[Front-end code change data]
◇ ◇ ◇
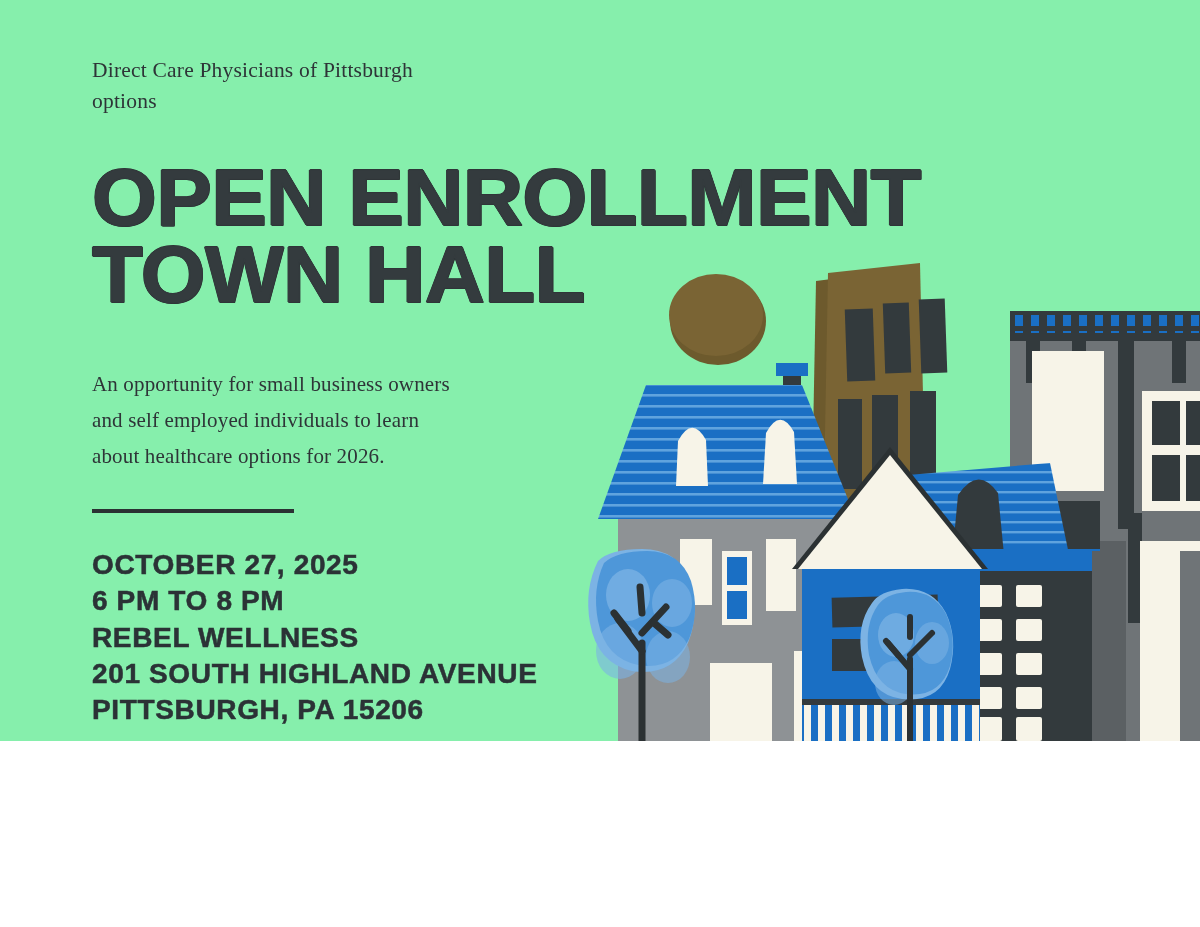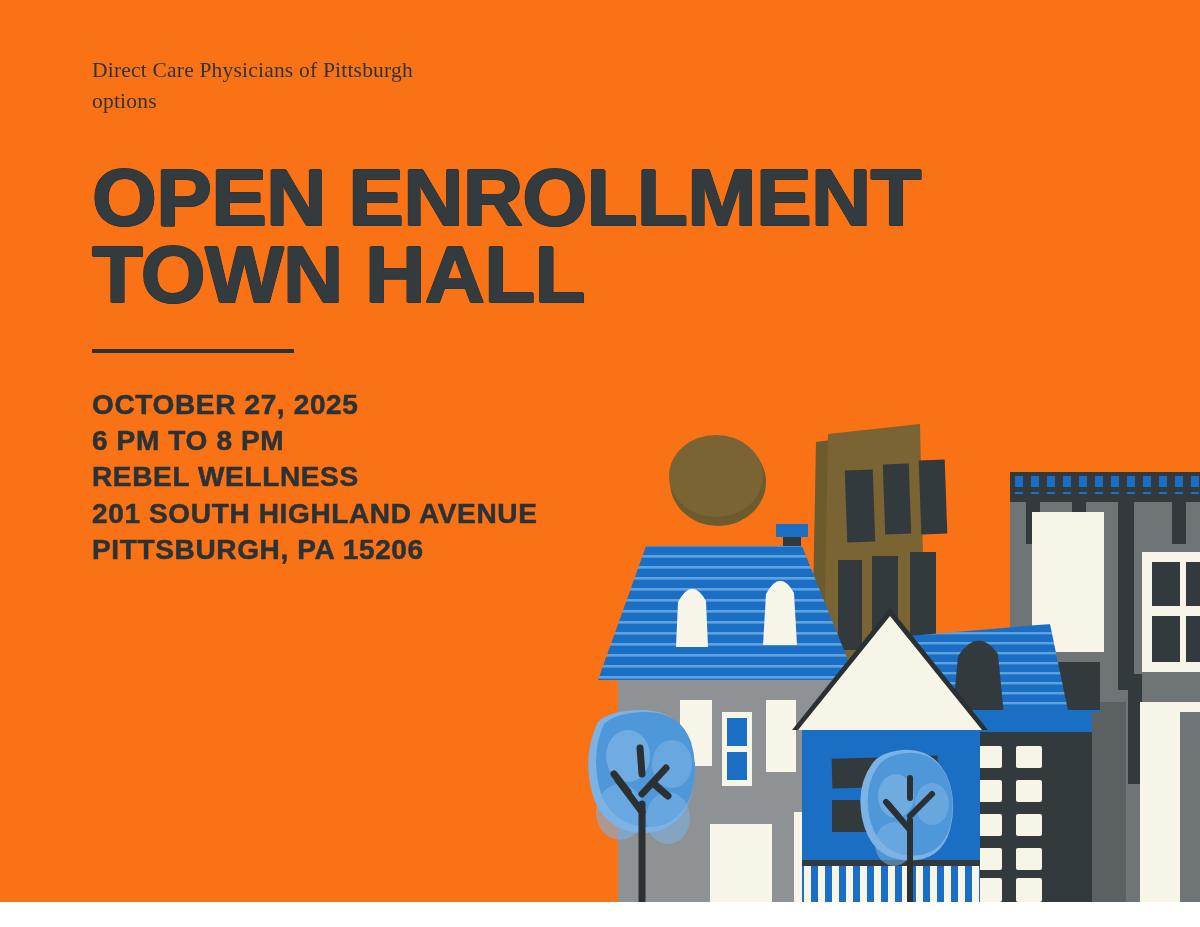"Direct Care Physicians of Pittsburgh" #poster { background: #f97316 -> #86efac; height: 902px -> 741px }
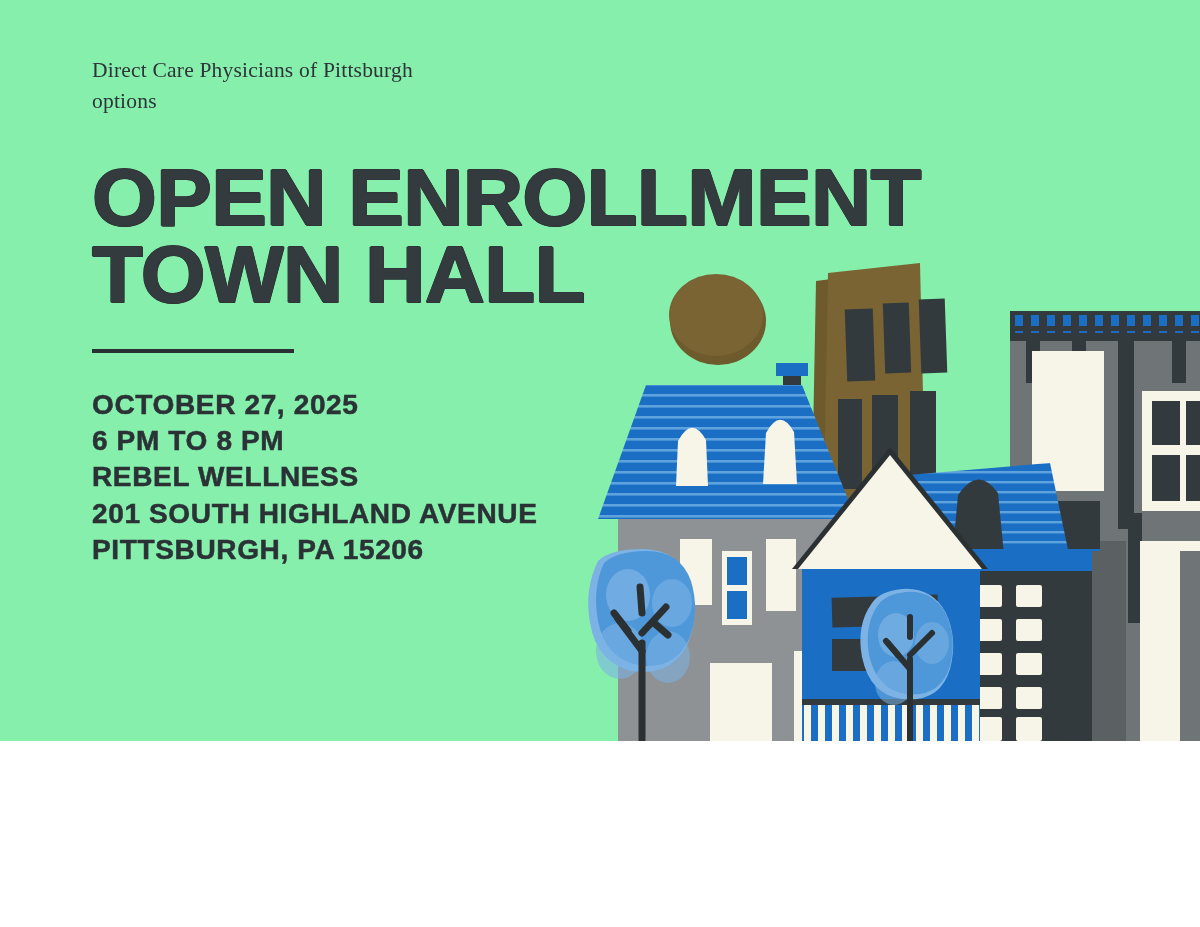"An opportunity for small business" p.blurb { html: none -> <p> <span>An opportunity for small business owners</span> <span>and self employed individuals to learn</span> <span>about healthcare options for 2026.</span> </p> }
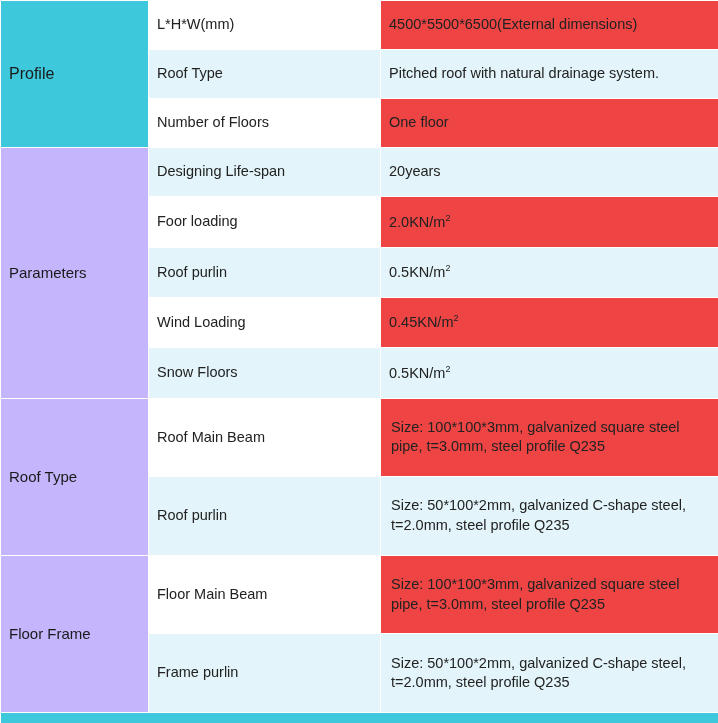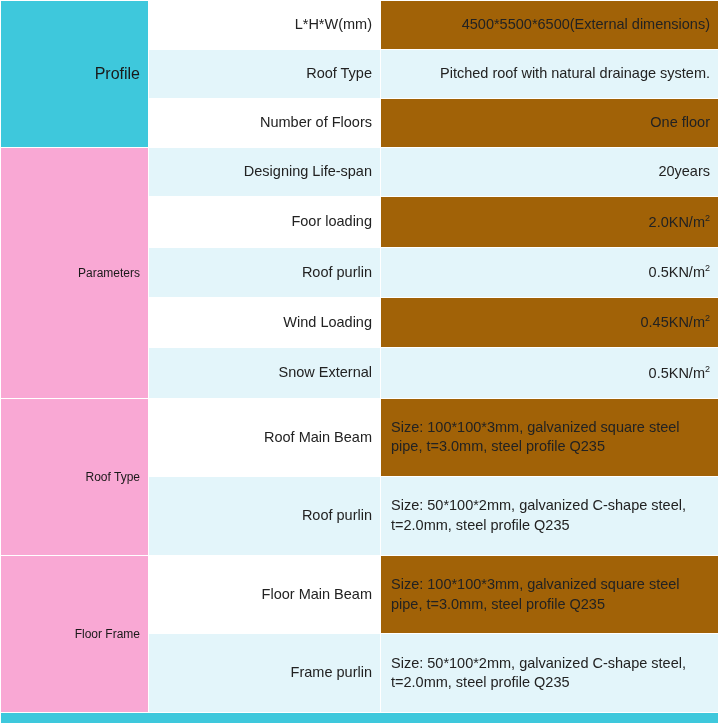"L*H*W(mm)" .spec-table td { text-align: right -> left }
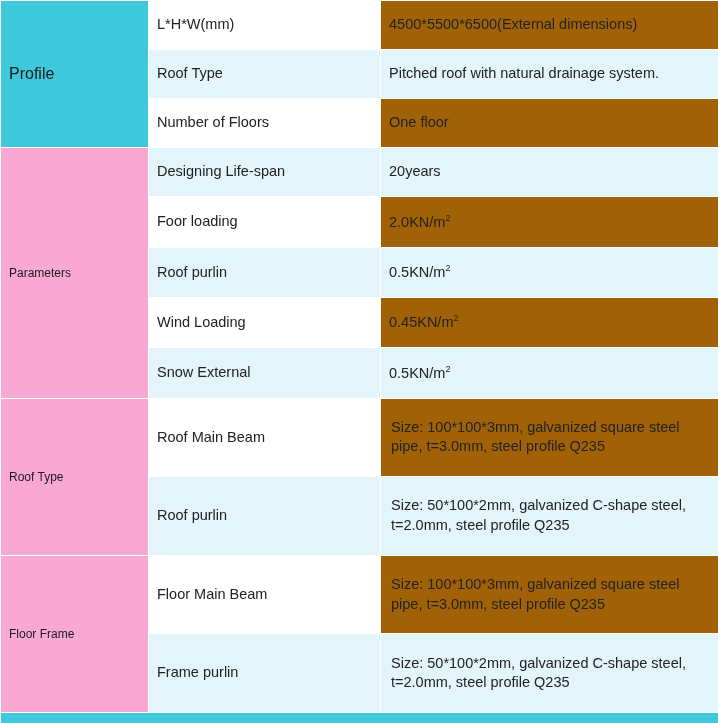"4500*5500*6500(External dimensions)" td.val-a { background: #a16207 -> #ef4444 }
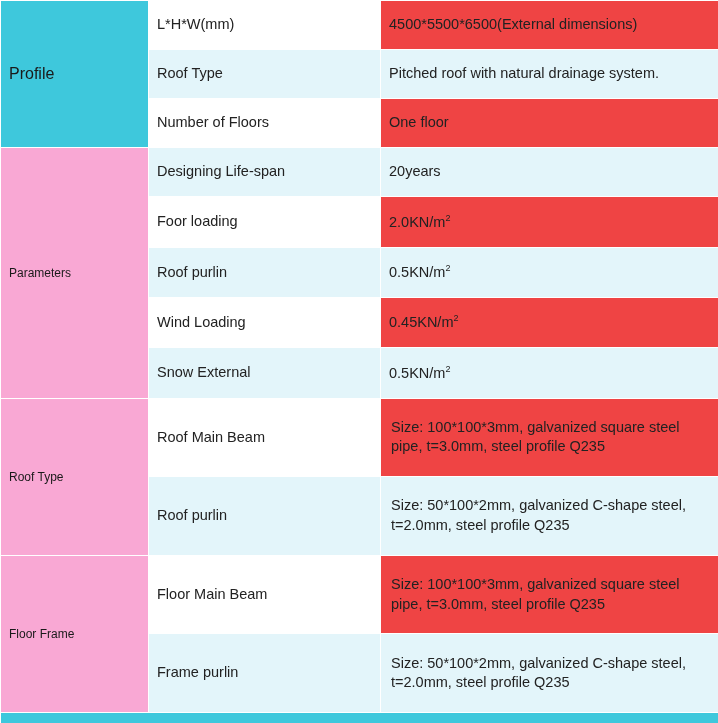"Parameters" td.cat-light { background: #f9a8d4 -> #c4b5fd; font-size: 12px -> 15px }
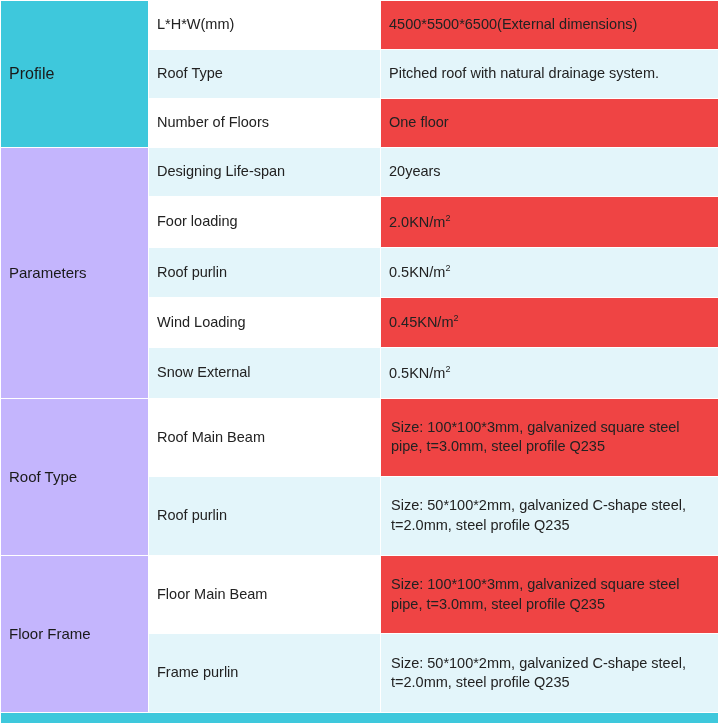"Snow External" td.item-b { text: External -> Floors }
◇ ◇ ◇
Exercise instructions:
Write out word for word every line from the line with "text-align: right ->" through the final line of the records, both included, skipping the pictures.

Expected answer:
"L*H*W(mm)" .spec-table td { text-align: right -> left }
"4500*5500*6500(External dimensions)" td.val-a { background: #a16207 -> #ef4444 }
"Parameters" td.cat-light { background: #f9a8d4 -> #c4b5fd; font-size: 12px -> 15px }
"Snow External" td.item-b { text: External -> Floors }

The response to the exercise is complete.